> Exercise requirements
Copy verbatim the span of lines beginning at the line that contains "Pantalon Jade Vert: 2" and ending with the final line of the data. Exclude pictures from the copy.

Stored items from a collection
^^^^^^^^^^^^^^^^
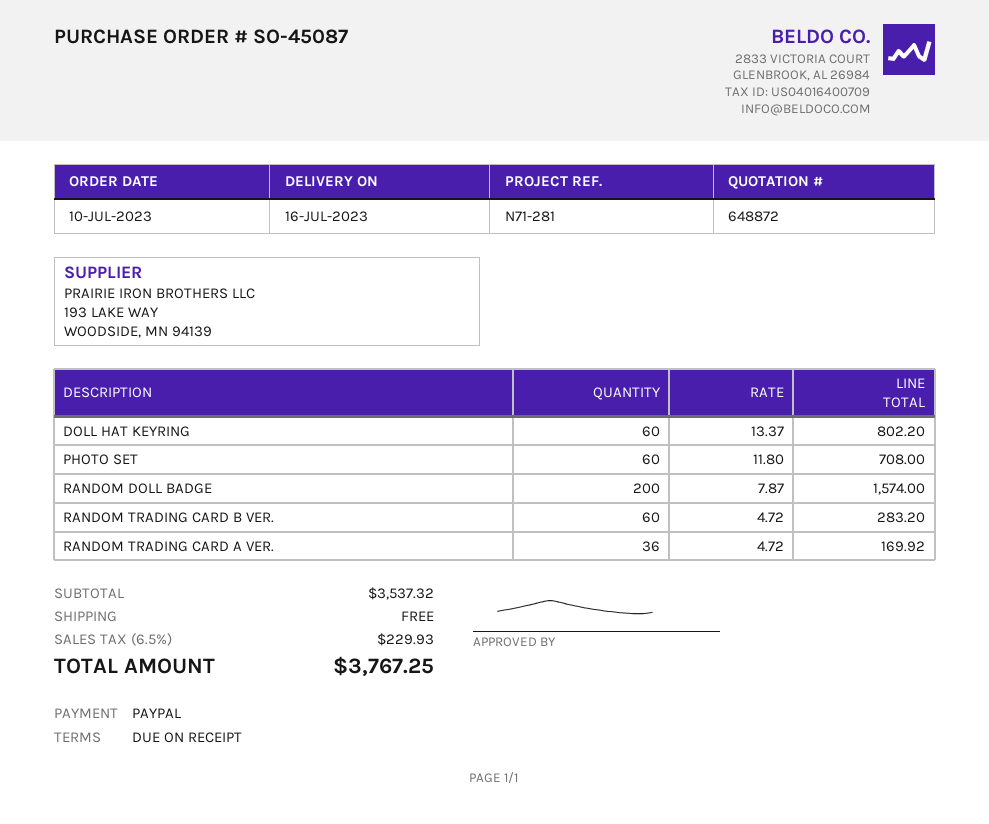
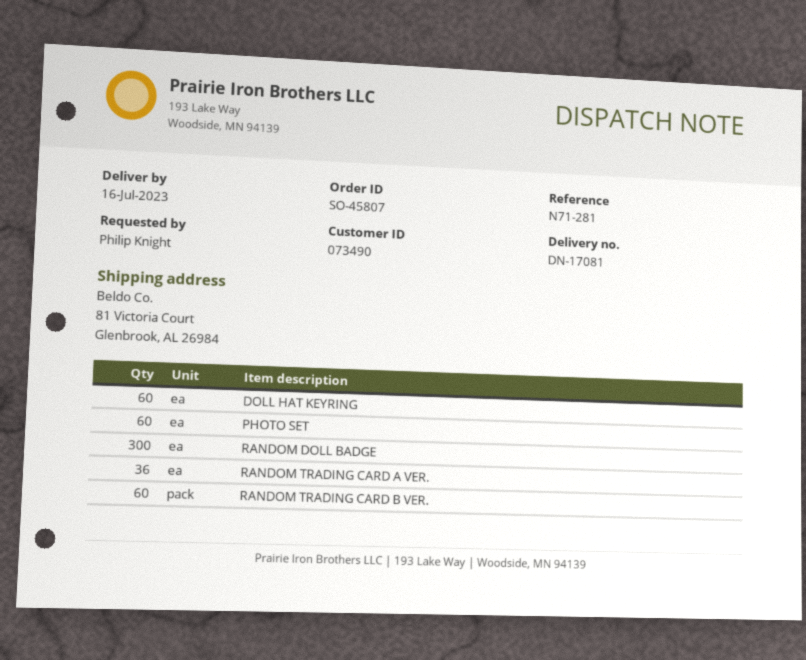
order number: SO-45087 -> SO-45807
RANDOM DOLL BADGE: 200 -> 300

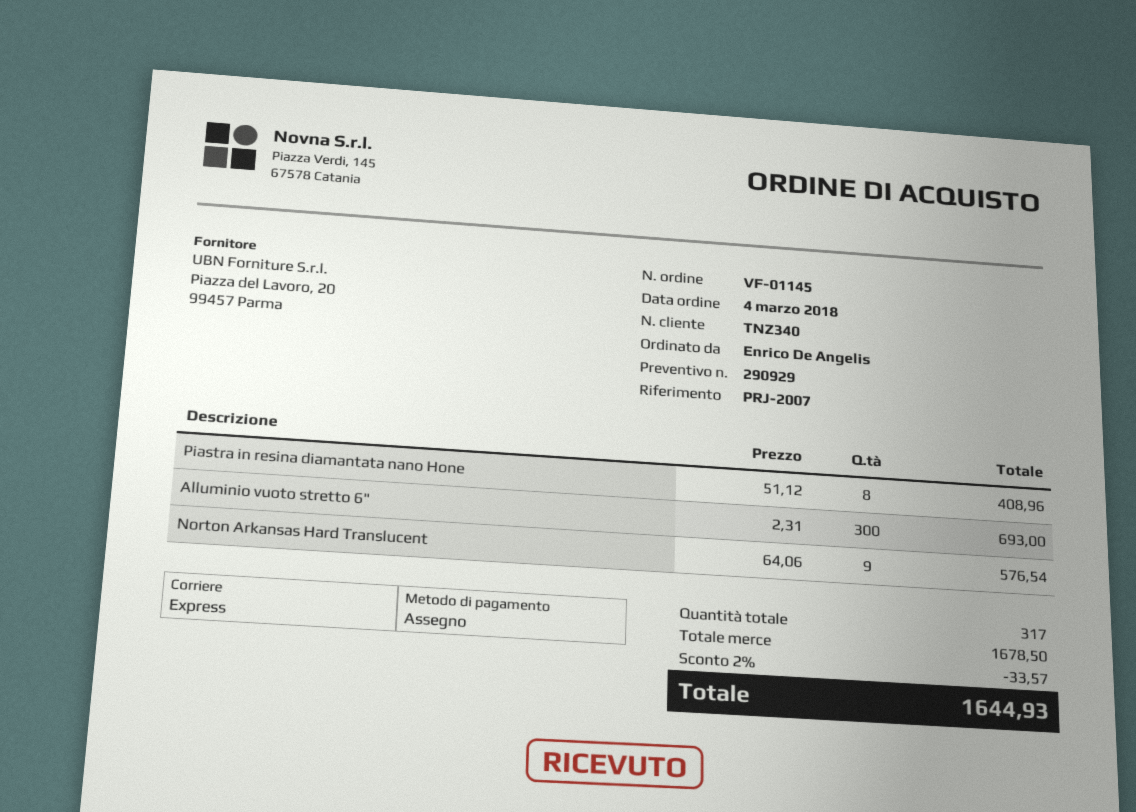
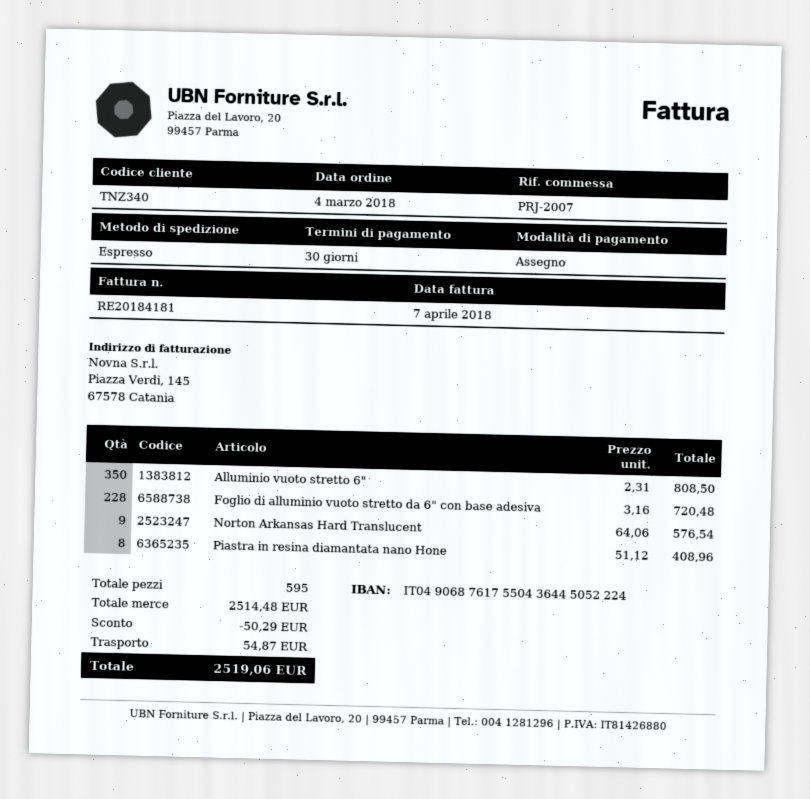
Alluminio vuoto stretto 6": 300 x 2.31 = 693.00 -> 350 x 2.31 = 808.50
Foglio di alluminio vuoto stretto da 6" con base adesiva: none -> 228 x 3.16 = 720.48
total quantity: 317 -> 595
subtotal: 1678.50 -> 2514.48
discount: 33.57 -> 50.29
shipping: none -> 54.87
total: 1644.93 -> 2519.06

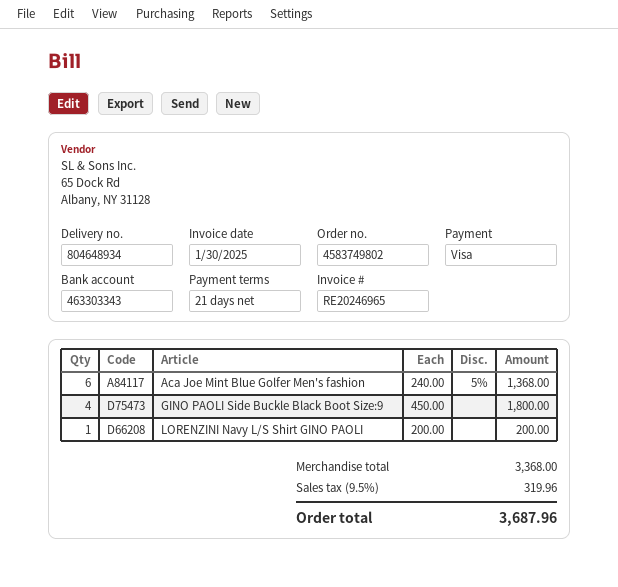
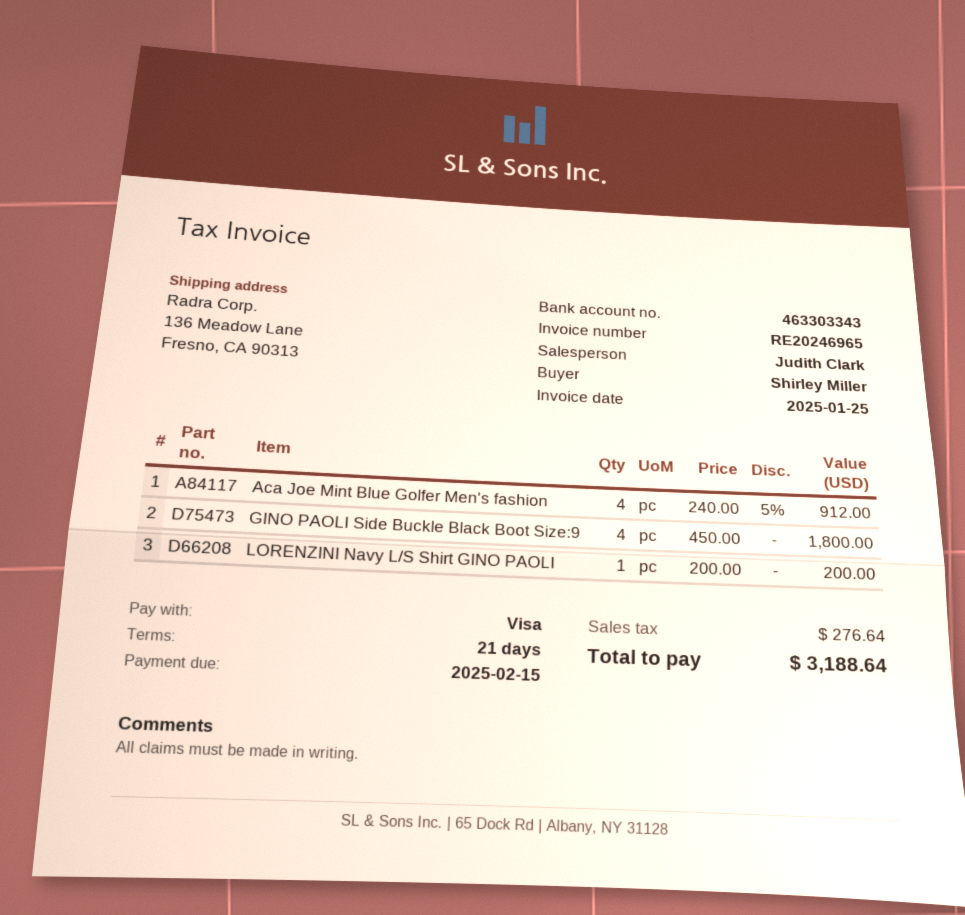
invoice date: 2025-01-30 -> 2025-01-25
Aca Joe Mint Blue Golfer Men's fashion: 6 x 240.00 - 5% = 1368.00 -> 4 x 240.00 - 5% = 912.00
tax: 319.96 -> 276.64
total: 3687.96 -> 3188.64

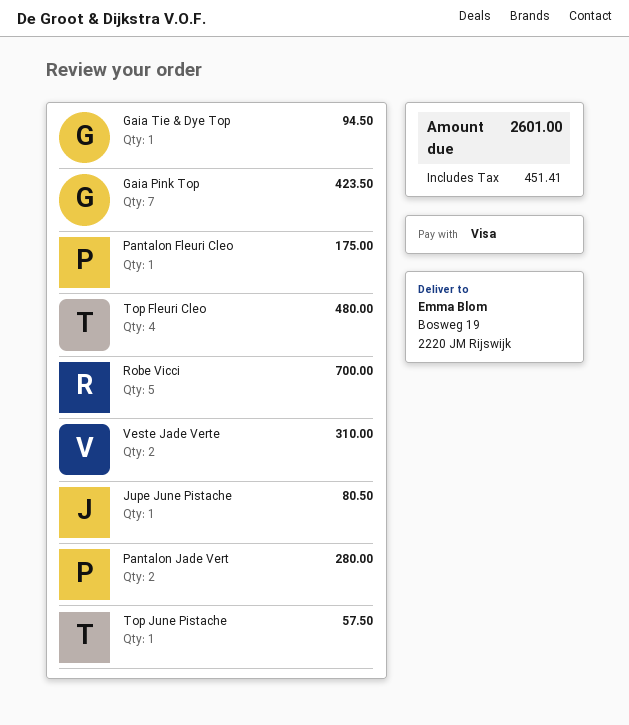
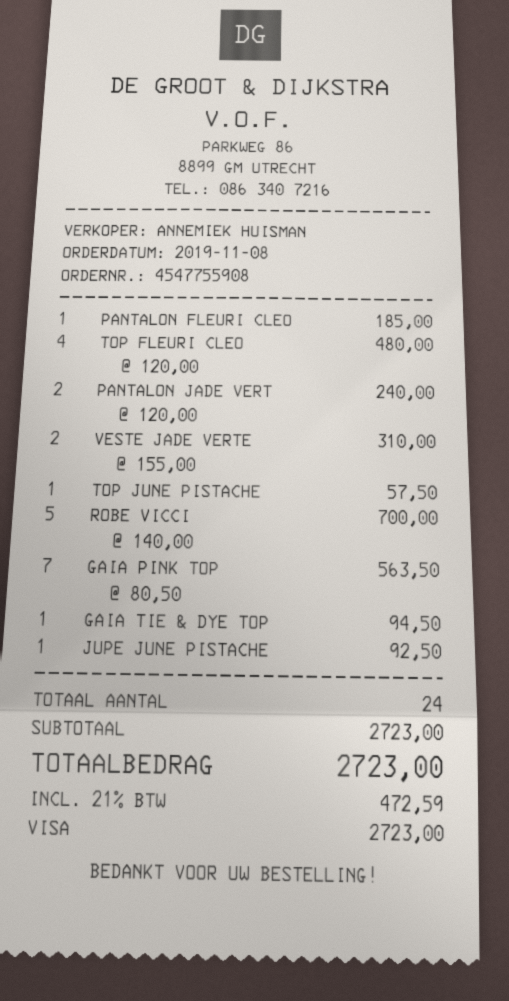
Gaia Pink Top: 7 for 423.50 -> 7 for 563.50
Pantalon Fleuri Cleo: 1 for 175.00 -> 1 for 185.00
Jupe June Pistache: 1 for 80.50 -> 1 for 92.50
Pantalon Jade Vert: 2 for 280.00 -> 2 for 240.00
tax: 451.41 -> 472.59
total: 2601.00 -> 2723.00

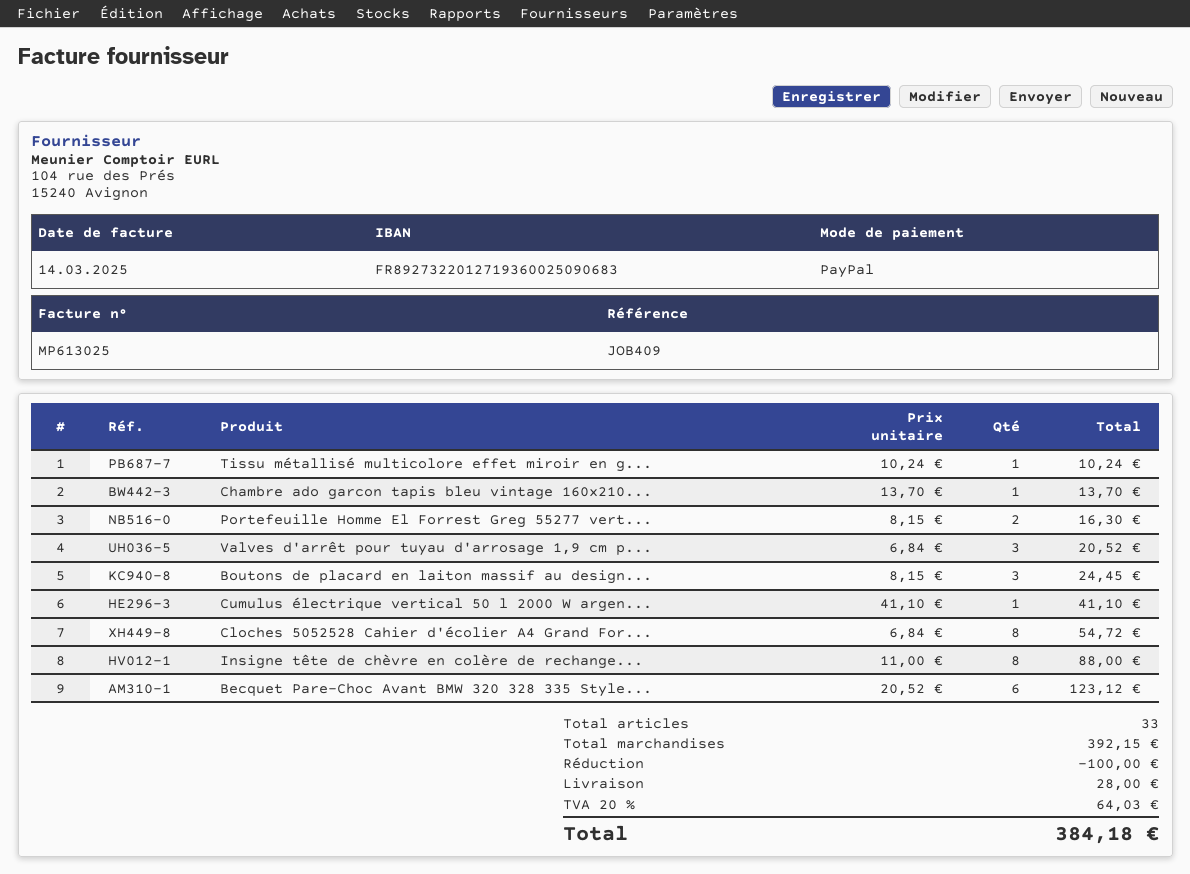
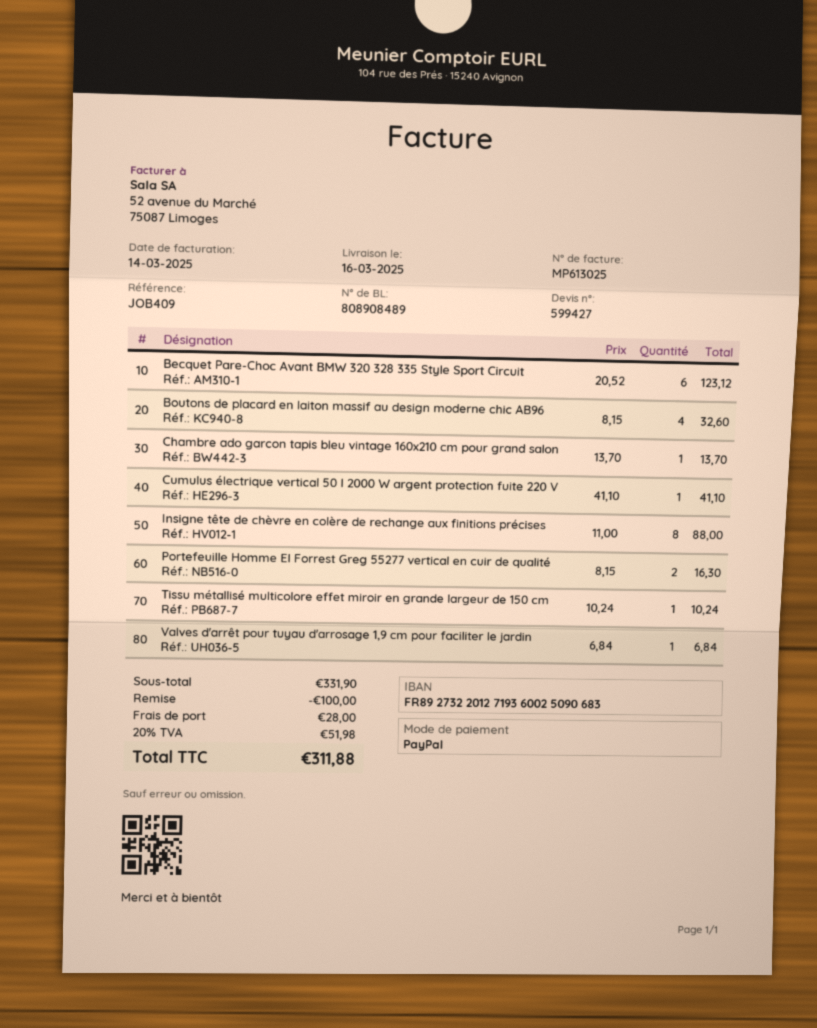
Valves d'arrêt pour tuyau d'arrosage 1,9 cm p...: 3 x 6.84 = 20.52 -> 1 x 6.84 = 6.84
Boutons de placard en laiton massif au design...: 3 x 8.15 = 24.45 -> 4 x 8.15 = 32.60
Cloches 5052528 Cahier d'écolier A4 Grand For...: 8 x 6.84 = 54.72 -> none
subtotal: 392.15 -> 331.90
tax: 20% = 64.03 -> 20% = 51.98
total: 384.18 -> 311.88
^^^^^^^^^^^^^^^^
> Solution for this exercise
Pantalon Jade Vert: 2 for 280.00 -> 2 for 240.00
tax: 451.41 -> 472.59
total: 2601.00 -> 2723.00

Valves d'arrêt pour tuyau d'arrosage 1,9 cm p...: 3 x 6.84 = 20.52 -> 1 x 6.84 = 6.84
Boutons de placard en laiton massif au design...: 3 x 8.15 = 24.45 -> 4 x 8.15 = 32.60
Cloches 5052528 Cahier d'écolier A4 Grand For...: 8 x 6.84 = 54.72 -> none
subtotal: 392.15 -> 331.90
tax: 20% = 64.03 -> 20% = 51.98
total: 384.18 -> 311.88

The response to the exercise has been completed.